Count the lines in the entries below that mention the string "side", then write that number by itself.

══════════════════════════════

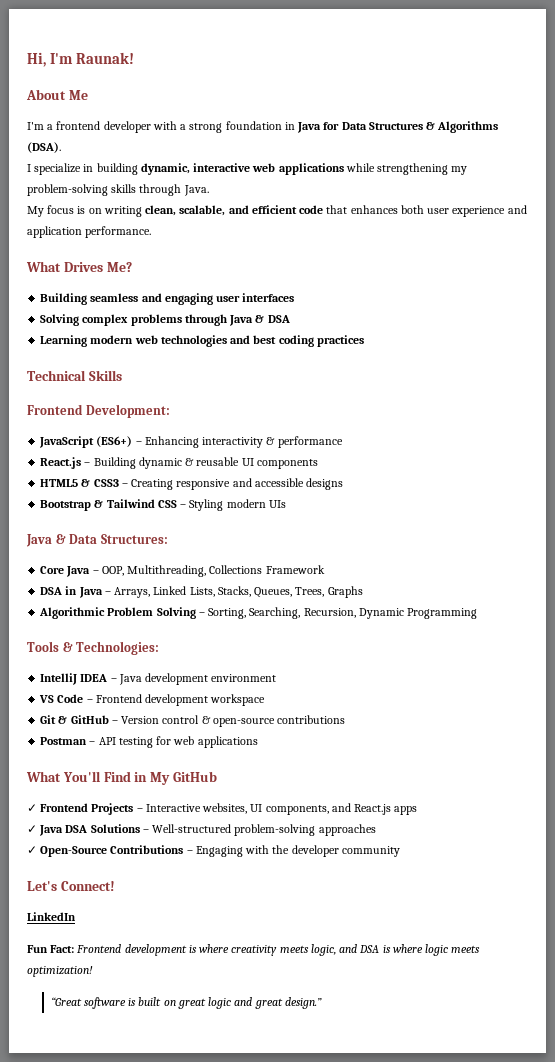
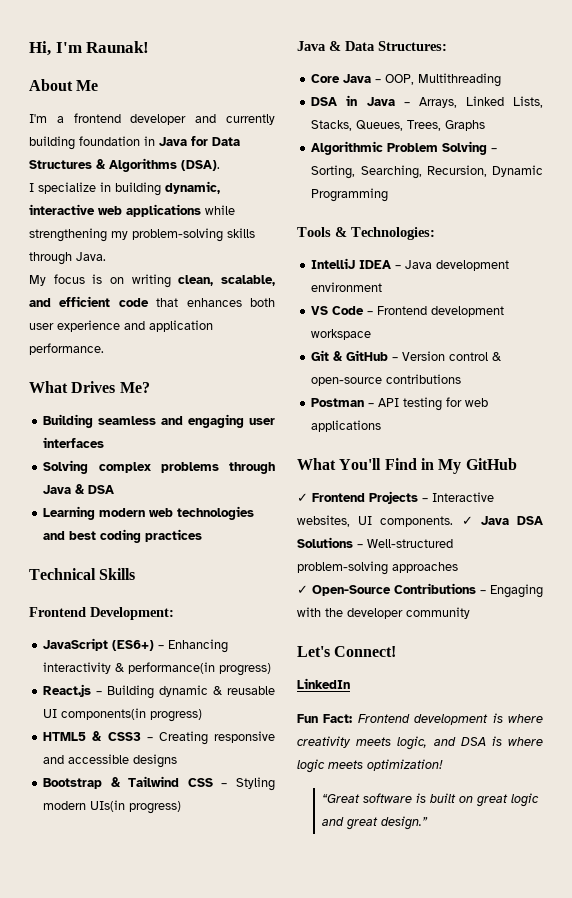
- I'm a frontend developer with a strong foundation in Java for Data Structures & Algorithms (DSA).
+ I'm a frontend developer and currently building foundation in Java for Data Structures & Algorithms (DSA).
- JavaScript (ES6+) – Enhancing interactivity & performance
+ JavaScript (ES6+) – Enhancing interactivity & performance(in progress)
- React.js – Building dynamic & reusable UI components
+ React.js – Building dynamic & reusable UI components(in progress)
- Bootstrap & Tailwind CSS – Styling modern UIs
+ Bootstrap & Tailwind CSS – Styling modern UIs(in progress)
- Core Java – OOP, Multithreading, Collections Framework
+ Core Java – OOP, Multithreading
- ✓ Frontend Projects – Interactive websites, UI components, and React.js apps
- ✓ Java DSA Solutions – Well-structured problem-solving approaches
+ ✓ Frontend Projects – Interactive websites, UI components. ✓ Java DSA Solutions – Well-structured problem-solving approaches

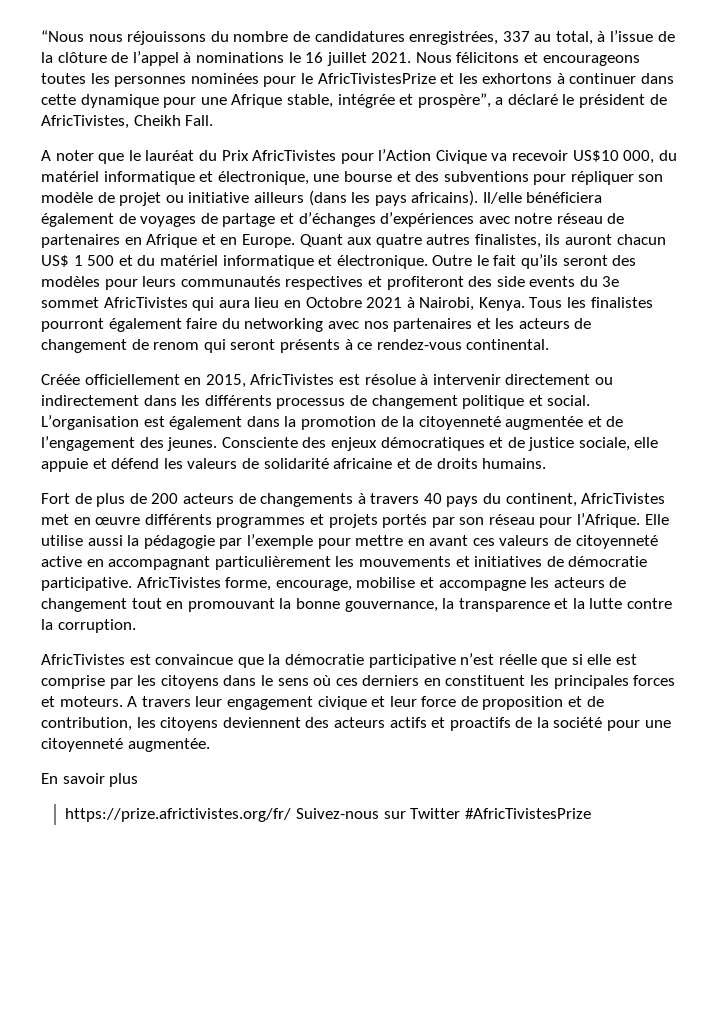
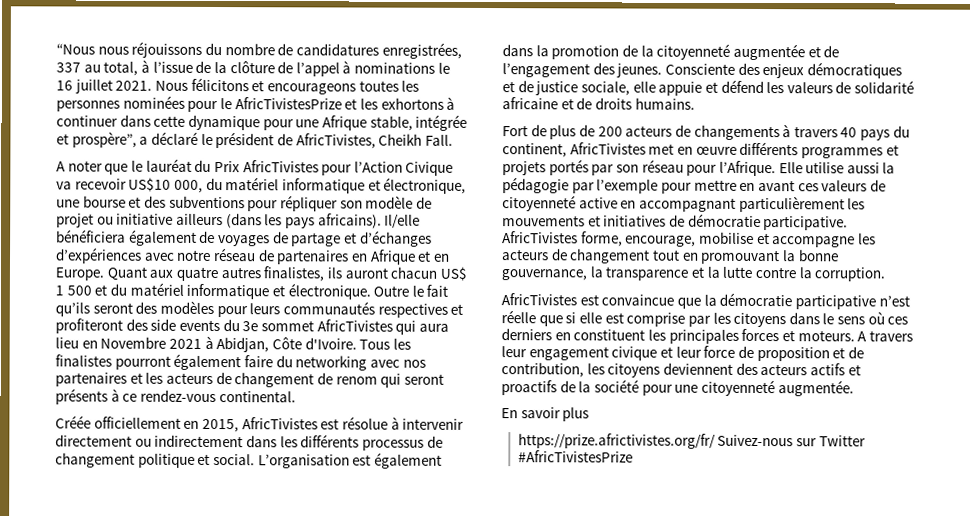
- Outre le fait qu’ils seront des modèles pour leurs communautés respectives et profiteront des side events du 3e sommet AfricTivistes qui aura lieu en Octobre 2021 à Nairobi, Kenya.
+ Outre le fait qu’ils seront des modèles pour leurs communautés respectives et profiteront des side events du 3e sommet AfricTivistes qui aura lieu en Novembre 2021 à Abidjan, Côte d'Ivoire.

══════════════════════════════

Solution -
2